## Your instructions
Your answer must be the lines of the entries below, exactly as written, from the first line through the line containing "display:flex; align-items:flex-start; margin-top:3px;".

━━━━━ Extracted data

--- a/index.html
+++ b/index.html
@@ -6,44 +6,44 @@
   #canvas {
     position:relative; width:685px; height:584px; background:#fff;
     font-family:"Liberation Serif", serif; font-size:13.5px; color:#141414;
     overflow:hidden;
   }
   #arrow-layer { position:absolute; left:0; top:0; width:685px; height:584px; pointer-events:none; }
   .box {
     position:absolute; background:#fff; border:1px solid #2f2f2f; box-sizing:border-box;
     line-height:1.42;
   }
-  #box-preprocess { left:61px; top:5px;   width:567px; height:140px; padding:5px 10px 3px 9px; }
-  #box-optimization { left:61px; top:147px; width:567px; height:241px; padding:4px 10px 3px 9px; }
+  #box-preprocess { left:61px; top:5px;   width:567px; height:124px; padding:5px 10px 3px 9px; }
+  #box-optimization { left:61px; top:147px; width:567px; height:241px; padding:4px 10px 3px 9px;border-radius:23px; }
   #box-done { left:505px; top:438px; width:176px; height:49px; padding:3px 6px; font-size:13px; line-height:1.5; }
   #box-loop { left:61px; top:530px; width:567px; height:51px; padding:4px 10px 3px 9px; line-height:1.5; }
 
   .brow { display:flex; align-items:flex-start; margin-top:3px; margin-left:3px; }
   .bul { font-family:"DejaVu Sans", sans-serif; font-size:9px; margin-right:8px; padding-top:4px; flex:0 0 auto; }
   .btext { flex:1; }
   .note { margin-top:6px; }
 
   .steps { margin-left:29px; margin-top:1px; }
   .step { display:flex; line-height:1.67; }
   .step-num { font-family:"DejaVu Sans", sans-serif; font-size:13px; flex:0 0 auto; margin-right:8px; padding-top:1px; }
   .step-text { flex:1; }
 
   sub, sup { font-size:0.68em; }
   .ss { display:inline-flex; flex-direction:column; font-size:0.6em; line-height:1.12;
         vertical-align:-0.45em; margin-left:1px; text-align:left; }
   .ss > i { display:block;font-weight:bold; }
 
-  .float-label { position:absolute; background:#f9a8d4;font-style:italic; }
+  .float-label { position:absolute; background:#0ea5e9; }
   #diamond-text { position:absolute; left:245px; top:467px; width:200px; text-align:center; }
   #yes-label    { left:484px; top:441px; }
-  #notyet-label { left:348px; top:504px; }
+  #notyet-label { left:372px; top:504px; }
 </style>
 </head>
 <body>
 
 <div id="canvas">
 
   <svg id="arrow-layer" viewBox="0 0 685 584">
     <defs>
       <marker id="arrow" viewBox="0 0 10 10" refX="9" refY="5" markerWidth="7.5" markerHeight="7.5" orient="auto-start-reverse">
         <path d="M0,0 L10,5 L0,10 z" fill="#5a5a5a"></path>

━━━━━━━━━━

## Finished exercise
--- a/index.html
+++ b/index.html
@@ -6,44 +6,44 @@
   #canvas {
     position:relative; width:685px; height:584px; background:#fff;
     font-family:"Liberation Serif", serif; font-size:13.5px; color:#141414;
     overflow:hidden;
   }
   #arrow-layer { position:absolute; left:0; top:0; width:685px; height:584px; pointer-events:none; }
   .box {
     position:absolute; background:#fff; border:1px solid #2f2f2f; box-sizing:border-box;
     line-height:1.42;
   }
-  #box-preprocess { left:61px; top:5px;   width:567px; height:140px; padding:5px 10px 3px 9px; }
-  #box-optimization { left:61px; top:147px; width:567px; height:241px; padding:4px 10px 3px 9px; }
+  #box-preprocess { left:61px; top:5px;   width:567px; height:124px; padding:5px 10px 3px 9px; }
+  #box-optimization { left:61px; top:147px; width:567px; height:241px; padding:4px 10px 3px 9px;border-radius:23px; }
   #box-done { left:505px; top:438px; width:176px; height:49px; padding:3px 6px; font-size:13px; line-height:1.5; }
   #box-loop { left:61px; top:530px; width:567px; height:51px; padding:4px 10px 3px 9px; line-height:1.5; }
 
   .brow { display:flex; align-items:flex-start; margin-top:3px; margin-left:3px; }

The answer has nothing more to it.